Страсть к революции соединялась в нем с любовью к литературе. Менжинский был одним из участников «Зеленого сборника стихов и прозы» (издан в 1905 году), где впервые напечатался популярный и поныне поэт, музыкант и певец гомосексуальной любви Михаил Кузмин, интимный друг Георгия Чичерина, будущего наркома иностранных дел. Для этого сборника Менжинский написал «Роман Демидова». Менжинский, опять же вместе с Кузминым, принял участие и в сборнике «Проталина» (издан в Санкт-Петербурге в 1907 году).

Лев Троцкий писал, что познакомился с Менжинским во Франции в 1910 году. Будущий председатель ГПУ примыкал к группе ультралевых социал-демократов, или впередовцев. В группу входили также Александр Александрович Богданов (после революции директор Института переливания крови) и будущий нарком просвещения Анатолий Васильевич Луначарский. Менжинский в те годы писал под псевдонимом Степинский.

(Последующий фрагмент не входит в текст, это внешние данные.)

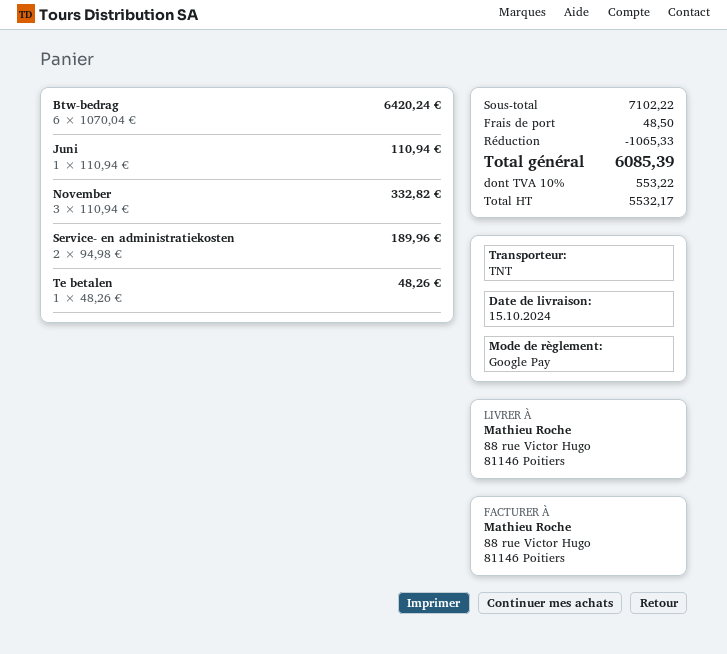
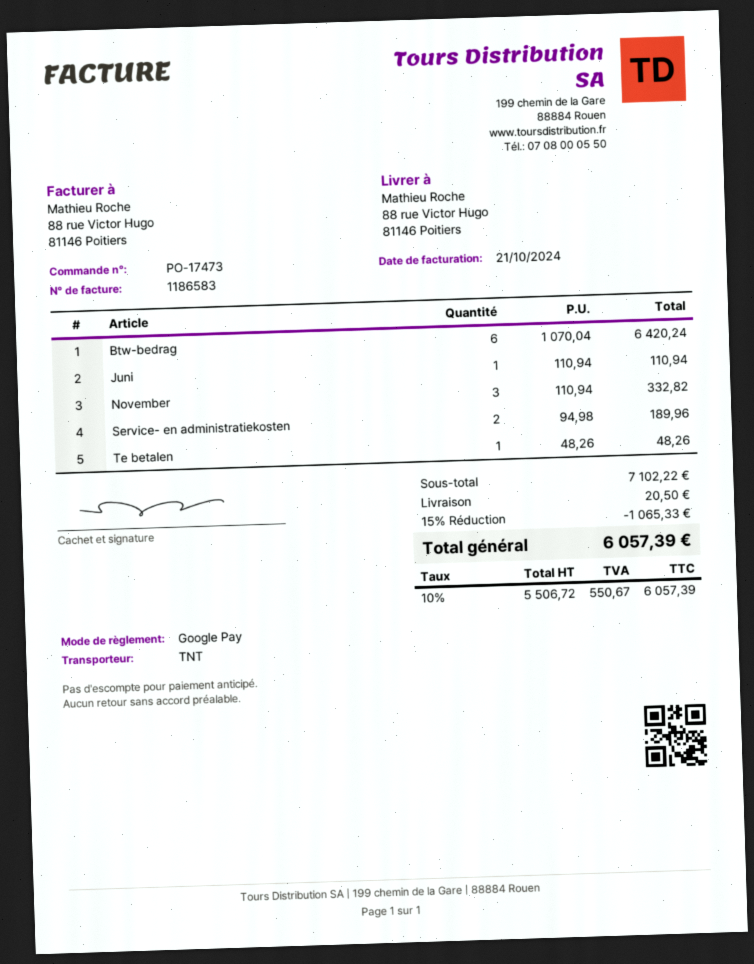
shipping: 48.50 -> 20.50
net: 5532.17 -> 5506.72
tax: 10% = 553.22 -> 10% = 550.67
total: 6085.39 -> 6057.39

В Болонье они открыли марксистскую школу для рабочих из России. Здесь Троцкий и увидел Менжинского:

«Впечатление, какое он на меня произвел, будет точнее всего выражено, если я скажу, что он не произвел никакого впечатления. Он казался больше тенью какого-то другого человека, неосуществившегося, или неудачным эскизом ненаписанного портрета. Есть такие люди. Иногда только вкрадчивая улыбка и потаенная игра глаз свидетельствовали о том, что этого человека снедает стремление выйти из своей незначительности».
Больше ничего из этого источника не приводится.